“I later emended it to enchantress.”
“Yes, that’s much better. And have I enchanted you?”
She meant it as a joke and was smiling, but he was not smiling when he said, “Yes.”
She was in very great danger of feeling things she shouldn’t, thinking he felt things he couldn’t.
“Oh, goodness.” She stood, yawning. “I must to bed.”
Suddenly, she heard her words as an invitation.Bedwas not an innocent piece of furniture but a place for far more than sleep. She felt herself color.
But he hadn’t heard it that way, at all.
“I will retire also.” He was already on his feet. “All that picnicking and standing up.”
“Yes.”
They lit their candles, and he turned down the lamps. They walked to the staircase. They climbed the stairs, side by side.
At the top, she turned to him to say good night as his room was in a different wing from hers, but he was already moving in the direction of her wing.
He turned around and walked backwards, holding his candlestick up. “I will light your way, Miss Beasley.”
He gave her a grin, and, for a moment, he looked positively boyish.
Thirteen
“You’re drunk,” her king said.
“And you’re beautiful.” The concubine spilled her wine across the table.
“Am I?” he said, amused.
“I could look at you forever,” she said and closed her eyes.
—The Concubine and Her King.Unpublished MS.
They stood outside her bedchamber. She looked at him. He looked at her.
The earl swayed towards her.
For a mere fraction of a second, his eyes widened in alarm. It was as if he had just realized he was standing on the edge of an abyss, about to tumble in. But the moment passed. He retreated, regained his icy equilibrium, squared his admirable shoulders.
He addressed the door behind her, all rigid back and formality now, no hint of the boy about him.
“I am not insensible as to how things might happen between a man and a woman.”
He shifted his gaze from the door to her face.
She wanted all the impossible things. To float in a sea the color of his eyes. To follow him everywhere without his knowing, to become a shield made of shadow. To put her hand to his temple and soothe the pain lurking in the crinkle of an eyelid, to ruffle hairs where silver had overtaken gold.

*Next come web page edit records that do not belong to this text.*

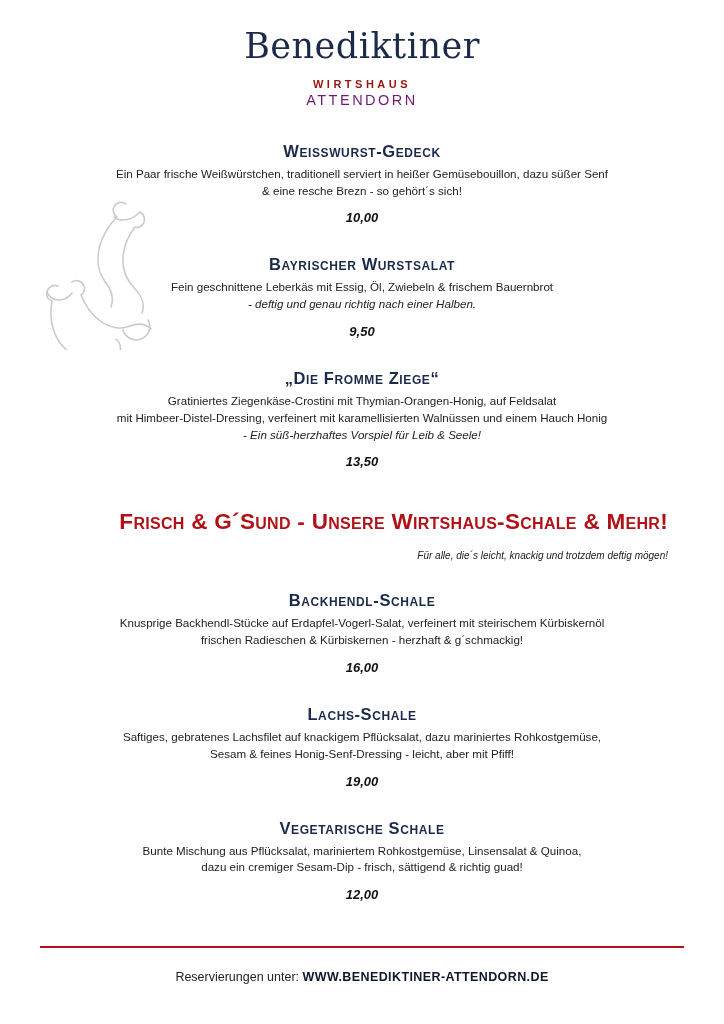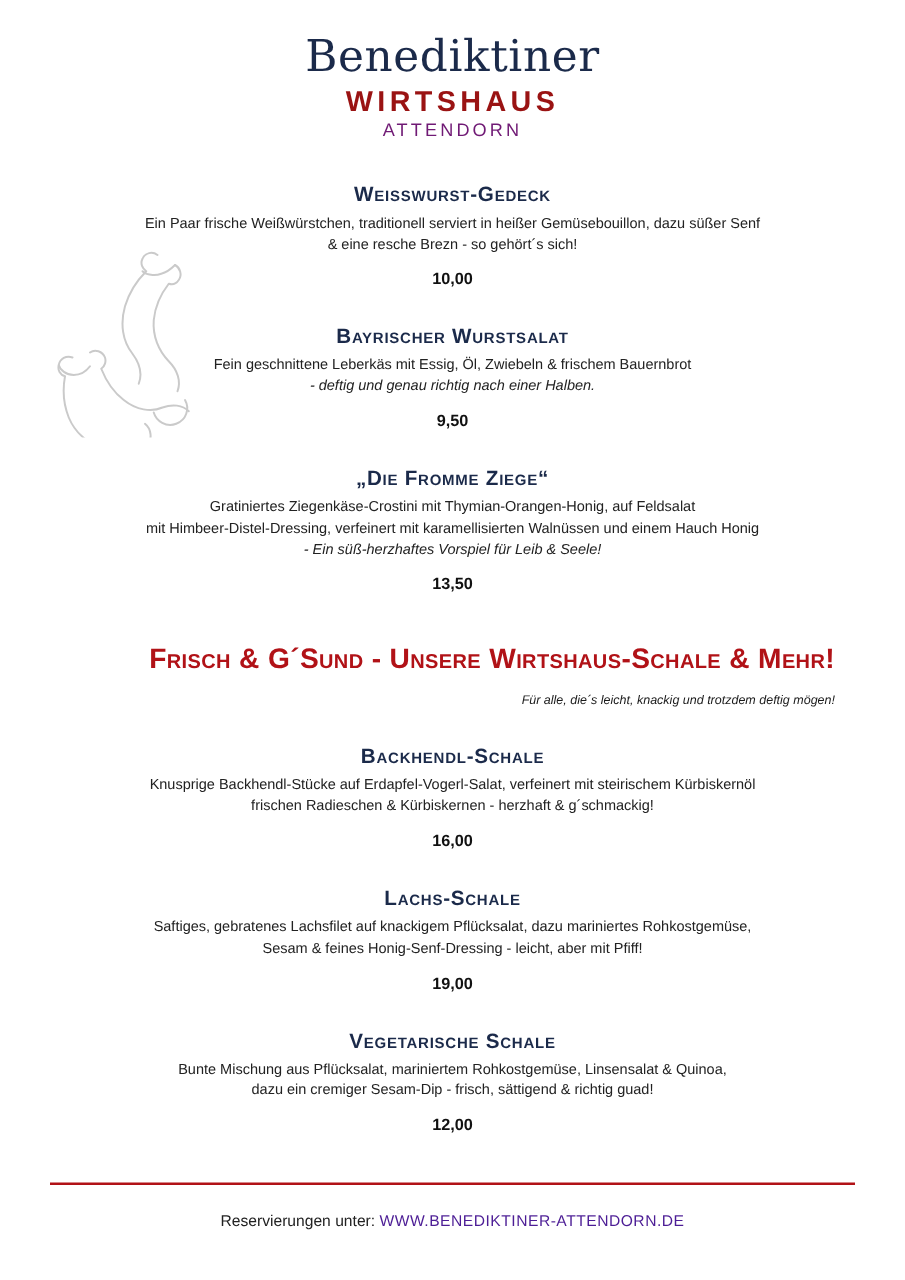"WIRTSHAUS" .logo-sub { font-size: 23px -> 11px; margin-top: 3px -> 13px }
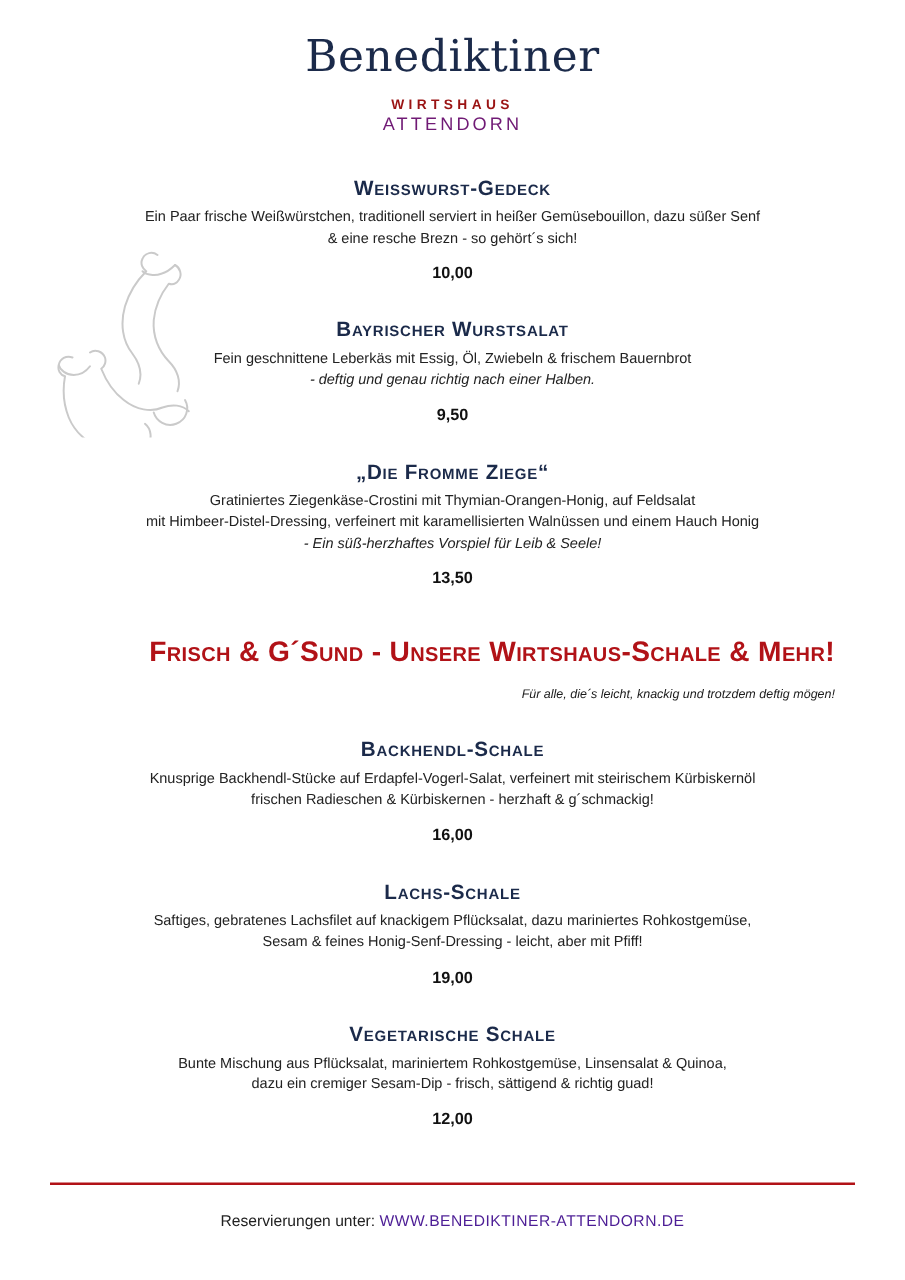"10,00" .item-price { font-style: none -> italic }
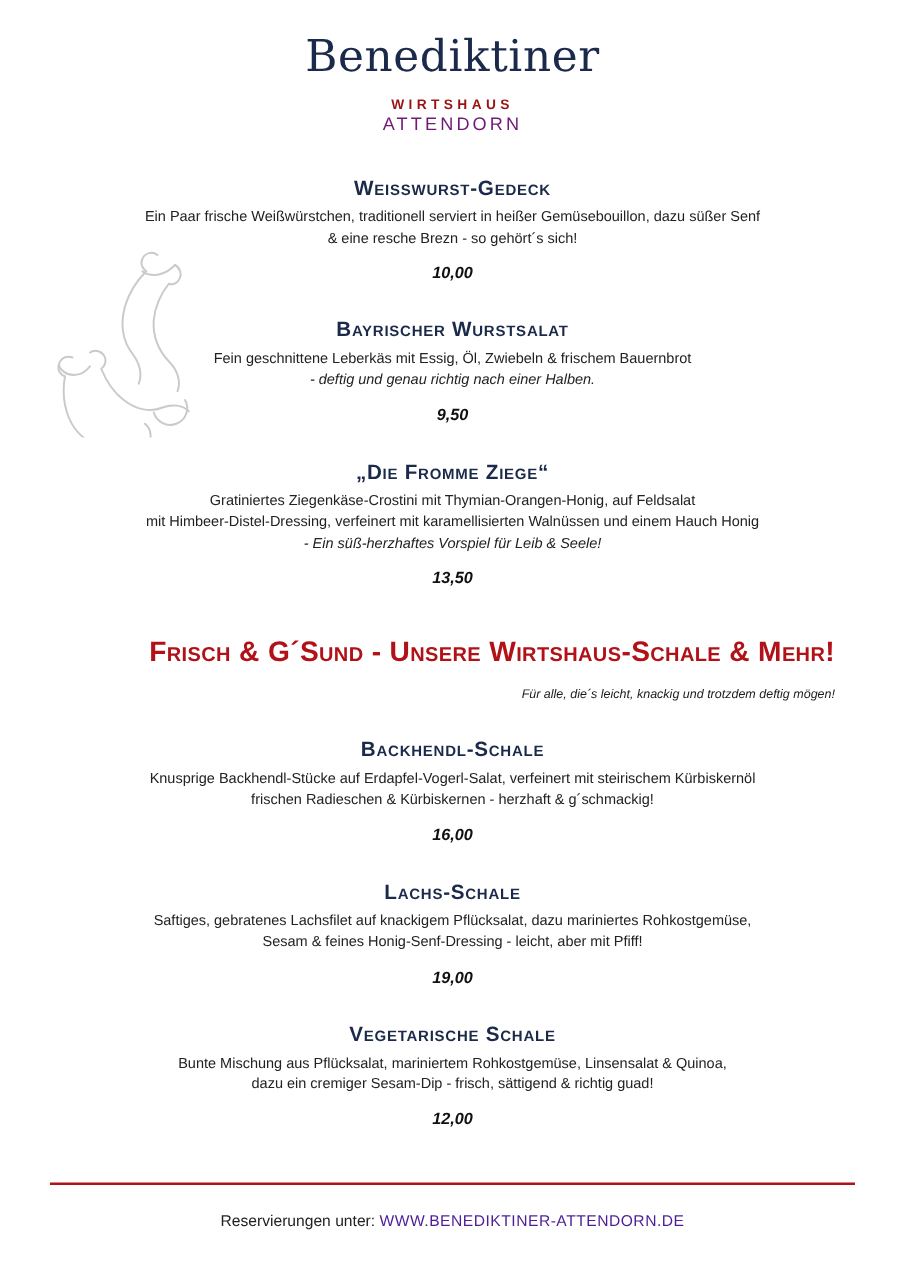"WWW.BENEDIKTINER-ATTENDORN.DE" .footer-text .url { color: #4c1d95 -> #0f172a; font-weight: normal -> bold }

She might do that last thing. She might touch him. It was not so impossible. He was within reach, a pat on the shoulder or the hand.
No, no, no, never, never, never, don’t, don’t, don’t.She would not make him into a brother. She would not make him into something he was not.
“It has always fallen to my sex to pursue yours,” he said and stopped, but the words hung in the air, incomplete.
“But,” she prompted. She had absolutely no notion what words might come out of his mouth next, and she wanted to hear those words. She could fill her mind with impossibilities later, once she was alone in her bedchamber.